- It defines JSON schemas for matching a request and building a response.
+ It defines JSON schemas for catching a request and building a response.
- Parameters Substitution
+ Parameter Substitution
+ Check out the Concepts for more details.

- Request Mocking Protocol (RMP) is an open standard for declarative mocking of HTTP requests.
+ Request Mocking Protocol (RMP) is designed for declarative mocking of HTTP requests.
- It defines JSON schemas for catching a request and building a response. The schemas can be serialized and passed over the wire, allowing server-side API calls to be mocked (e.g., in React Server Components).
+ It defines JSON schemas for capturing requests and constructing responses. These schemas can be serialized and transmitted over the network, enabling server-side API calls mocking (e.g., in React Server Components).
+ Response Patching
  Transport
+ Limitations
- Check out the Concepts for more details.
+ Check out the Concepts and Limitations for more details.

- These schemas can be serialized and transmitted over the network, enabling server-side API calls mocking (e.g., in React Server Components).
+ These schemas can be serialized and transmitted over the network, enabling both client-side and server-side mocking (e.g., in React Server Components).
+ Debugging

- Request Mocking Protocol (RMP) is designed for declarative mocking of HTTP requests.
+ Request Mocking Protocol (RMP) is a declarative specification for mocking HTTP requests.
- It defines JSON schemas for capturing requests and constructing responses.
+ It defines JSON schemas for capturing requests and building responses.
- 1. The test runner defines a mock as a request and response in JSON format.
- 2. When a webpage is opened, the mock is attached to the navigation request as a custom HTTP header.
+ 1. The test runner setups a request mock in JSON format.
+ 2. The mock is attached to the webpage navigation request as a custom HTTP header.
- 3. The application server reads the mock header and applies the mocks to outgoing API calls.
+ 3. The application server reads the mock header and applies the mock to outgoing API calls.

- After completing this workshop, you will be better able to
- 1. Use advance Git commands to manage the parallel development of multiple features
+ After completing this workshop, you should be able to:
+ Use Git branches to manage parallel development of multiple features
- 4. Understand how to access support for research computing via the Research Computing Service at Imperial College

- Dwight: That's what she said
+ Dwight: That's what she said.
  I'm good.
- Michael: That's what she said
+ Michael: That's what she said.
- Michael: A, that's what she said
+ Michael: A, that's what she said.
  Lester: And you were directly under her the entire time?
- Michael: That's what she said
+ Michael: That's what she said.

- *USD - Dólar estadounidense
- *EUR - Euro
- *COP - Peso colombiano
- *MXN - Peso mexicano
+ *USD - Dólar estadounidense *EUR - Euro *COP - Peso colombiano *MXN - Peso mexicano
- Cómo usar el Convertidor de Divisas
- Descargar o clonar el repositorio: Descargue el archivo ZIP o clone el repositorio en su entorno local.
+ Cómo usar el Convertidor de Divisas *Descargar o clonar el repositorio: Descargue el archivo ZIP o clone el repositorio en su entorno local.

++++

**What you have to do**
Give all of the material again, exactly.

**Written reply**
- It defines JSON schemas for matching a request and building a response.
+ It defines JSON schemas for catching a request and building a response.
- Parameters Substitution
+ Parameter Substitution
+ Check out the Concepts for more details.

- Request Mocking Protocol (RMP) is an open standard for declarative mocking of HTTP requests.
+ Request Mocking Protocol (RMP) is designed for declarative mocking of HTTP requests.
- It defines JSON schemas for catching a request and building a response. The schemas can be serialized and passed over the wire, allowing server-side API calls to be mocked (e.g., in React Server Components).
+ It defines JSON schemas for capturing requests and constructing responses. These schemas can be serialized and transmitted over the network, enabling server-side API calls mocking (e.g., in React Server Components).
+ Response Patching
  Transport
+ Limitations
- Check out the Concepts for more details.
+ Check out the Concepts and Limitations for more details.

- These schemas can be serialized and transmitted over the network, enabling server-side API calls mocking (e.g., in React Server Components).
+ These schemas can be serialized and transmitted over the network, enabling both client-side and server-side mocking (e.g., in React Server Components).
+ Debugging

- Request Mocking Protocol (RMP) is designed for declarative mocking of HTTP requests.
+ Request Mocking Protocol (RMP) is a declarative specification for mocking HTTP requests.
- It defines JSON schemas for capturing requests and constructing responses.
+ It defines JSON schemas for capturing requests and building responses.
- 1. The test runner defines a mock as a request and response in JSON format.
- 2. When a webpage is opened, the mock is attached to the navigation request as a custom HTTP header.
+ 1. The test runner setups a request mock in JSON format.
+ 2. The mock is attached to the webpage navigation request as a custom HTTP header.
- 3. The application server reads the mock header and applies the mocks to outgoing API calls.
+ 3. The application server reads the mock header and applies the mock to outgoing API calls.

- After completing this workshop, you will be better able to
- 1. Use advance Git commands to manage the parallel development of multiple features
+ After completing this workshop, you should be able to:
+ Use Git branches to manage parallel development of multiple features
- 4. Understand how to access support for research computing via the Research Computing Service at Imperial College

- Dwight: That's what she said
+ Dwight: That's what she said.
  I'm good.
- Michael: That's what she said
+ Michael: That's what she said.
- Michael: A, that's what she said
+ Michael: A, that's what she said.
  Lester: And you were directly under her the entire time?
- Michael: That's what she said
+ Michael: That's what she said.

- *USD - Dólar estadounidense
- *EUR - Euro
- *COP - Peso colombiano
- *MXN - Peso mexicano
+ *USD - Dólar estadounidense *EUR - Euro *COP - Peso colombiano *MXN - Peso mexicano
- Cómo usar el Convertidor de Divisas
- Descargar o clonar el repositorio: Descargue el archivo ZIP o clone el repositorio en su entorno local.
+ Cómo usar el Convertidor de Divisas *Descargar o clonar el repositorio: Descargue el archivo ZIP o clone el repositorio en su entorno local.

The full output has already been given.